# how many frontosas in a 5ft 125gal tank?



## alexrex20 (Aug 26, 2005)

i'm building a 60Lx24Wx20H tank (125gal) and want to keep a small colony of frontosas in it, starting them from juvies (about 2in). how many _should_ i keep in a tank this size? i was thinking 10-12 might be ok?

suggestions?


----------



## bitterman (Mar 27, 2006)

I'd start with 10 babies and in the end ........ end up with about 1M and 3-4F in the tank. As they get older you might run into aggression problems with more then that. If your really lucky you might end up with more females.

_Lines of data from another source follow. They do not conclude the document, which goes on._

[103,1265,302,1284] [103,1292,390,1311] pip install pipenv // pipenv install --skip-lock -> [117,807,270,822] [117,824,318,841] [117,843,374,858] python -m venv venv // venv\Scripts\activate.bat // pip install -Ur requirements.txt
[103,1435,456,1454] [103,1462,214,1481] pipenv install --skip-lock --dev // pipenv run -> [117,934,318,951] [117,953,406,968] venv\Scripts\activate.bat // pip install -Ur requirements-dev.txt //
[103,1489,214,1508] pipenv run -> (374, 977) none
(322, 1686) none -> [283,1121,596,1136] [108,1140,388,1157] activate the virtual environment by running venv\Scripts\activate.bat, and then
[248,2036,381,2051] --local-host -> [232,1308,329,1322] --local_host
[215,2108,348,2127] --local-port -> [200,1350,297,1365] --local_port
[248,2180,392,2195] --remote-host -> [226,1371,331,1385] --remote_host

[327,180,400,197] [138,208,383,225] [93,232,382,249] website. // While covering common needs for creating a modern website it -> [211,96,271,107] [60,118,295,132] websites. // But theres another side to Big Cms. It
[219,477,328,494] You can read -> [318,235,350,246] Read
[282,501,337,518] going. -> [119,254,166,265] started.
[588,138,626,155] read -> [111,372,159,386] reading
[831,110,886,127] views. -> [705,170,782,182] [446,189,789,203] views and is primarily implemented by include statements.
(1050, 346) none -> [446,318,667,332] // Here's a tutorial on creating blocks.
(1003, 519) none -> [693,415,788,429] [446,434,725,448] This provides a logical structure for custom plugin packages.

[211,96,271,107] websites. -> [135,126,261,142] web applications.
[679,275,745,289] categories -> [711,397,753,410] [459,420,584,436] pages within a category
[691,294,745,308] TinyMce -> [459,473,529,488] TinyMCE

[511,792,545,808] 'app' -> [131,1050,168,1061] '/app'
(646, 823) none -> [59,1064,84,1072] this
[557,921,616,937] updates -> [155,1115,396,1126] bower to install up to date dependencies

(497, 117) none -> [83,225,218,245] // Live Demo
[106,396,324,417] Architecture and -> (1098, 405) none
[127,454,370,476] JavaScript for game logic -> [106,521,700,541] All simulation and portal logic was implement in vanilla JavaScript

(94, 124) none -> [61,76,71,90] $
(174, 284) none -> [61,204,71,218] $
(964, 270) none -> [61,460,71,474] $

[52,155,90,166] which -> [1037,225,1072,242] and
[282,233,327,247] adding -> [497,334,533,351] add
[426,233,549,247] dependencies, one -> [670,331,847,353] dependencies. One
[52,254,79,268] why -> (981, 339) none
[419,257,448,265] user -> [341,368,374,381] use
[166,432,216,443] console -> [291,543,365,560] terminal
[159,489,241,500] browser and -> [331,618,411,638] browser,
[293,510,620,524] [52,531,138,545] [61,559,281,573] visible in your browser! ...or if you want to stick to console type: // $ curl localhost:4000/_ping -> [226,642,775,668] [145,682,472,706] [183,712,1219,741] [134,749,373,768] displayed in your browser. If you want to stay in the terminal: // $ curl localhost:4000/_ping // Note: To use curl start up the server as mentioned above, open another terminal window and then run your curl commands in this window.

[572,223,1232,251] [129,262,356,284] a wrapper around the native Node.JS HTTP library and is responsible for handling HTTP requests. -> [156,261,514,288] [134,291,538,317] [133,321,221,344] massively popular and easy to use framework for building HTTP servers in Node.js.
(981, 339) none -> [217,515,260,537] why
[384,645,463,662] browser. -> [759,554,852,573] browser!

You might be able to stock higher then that, but its more about the footprint of the tank then the gallons. I only keep 7 adult Mpimbwe in a 180 (72"x24"x24"), more I'd feel they are cramped. Remember frontosa get to be 12"+

Bruce


----------



## cichlidgirl1 (Sep 17, 2007)

I agree with those suggestions. I have a six foot and seven foot tank. I have all my fronts growing out in a 265 gallon tank right now but when they reach adult size i have plans to move the 7 burundi to the six foot tank by them selves and keep the 11 mpimbwe in the seven foot tank. I will also likely have fewer fish as well when i remove any extra males from both tanks. I likely could have all ready removed some suspected males but i am waiting to grow them out so i can ask more money for them.


----------



## alexrex20 (Aug 26, 2005)

looks like i need to add a few extra feet to my tank


----------



## Charles (Feb 25, 2003)

at 60", my suggestion would be 1m/3f only...


----------



## Razzo (Oct 17, 2007)

alexrex20 said:


> looks like i need to add a few extra feet to my tank


Yup :wink:

Tank size questions are very common. I would suggest anyone wanting to do frontosa... do it right. If you sacrifice on length your chances for problems are greatly multiplied. It's not fun dealing with the kinds of trouble that will most likely result (I know, I've been there and pushed the same limits... more than once).

Hope this helps.


----------



## drawls07 (Jul 24, 2006)

i have 11 w/c kitumba in a 125g and have no problem with it. 4m and 7 f biggest male around 15 inch and beta 12 inches . so you could do it . the guy i bought 8 of them from were in a 75g and he never had a problem with it and they breed like crazy still


----------



## Razzo (Oct 17, 2007)

drawls07 said:


> ...so you could do it...


_but should you???_

I had 8 wc kapampa in a 125 and had aggression problems. My beta kept beating up all the girls, stressed them out and they got sick. I had to put the beta in jail and medicate my sick females. After some prison time I tried to reintroduce the beta in the 125 and he resorted to his old tricks and had to be jailed again. Now that they are all in the 265 I have not had any problems.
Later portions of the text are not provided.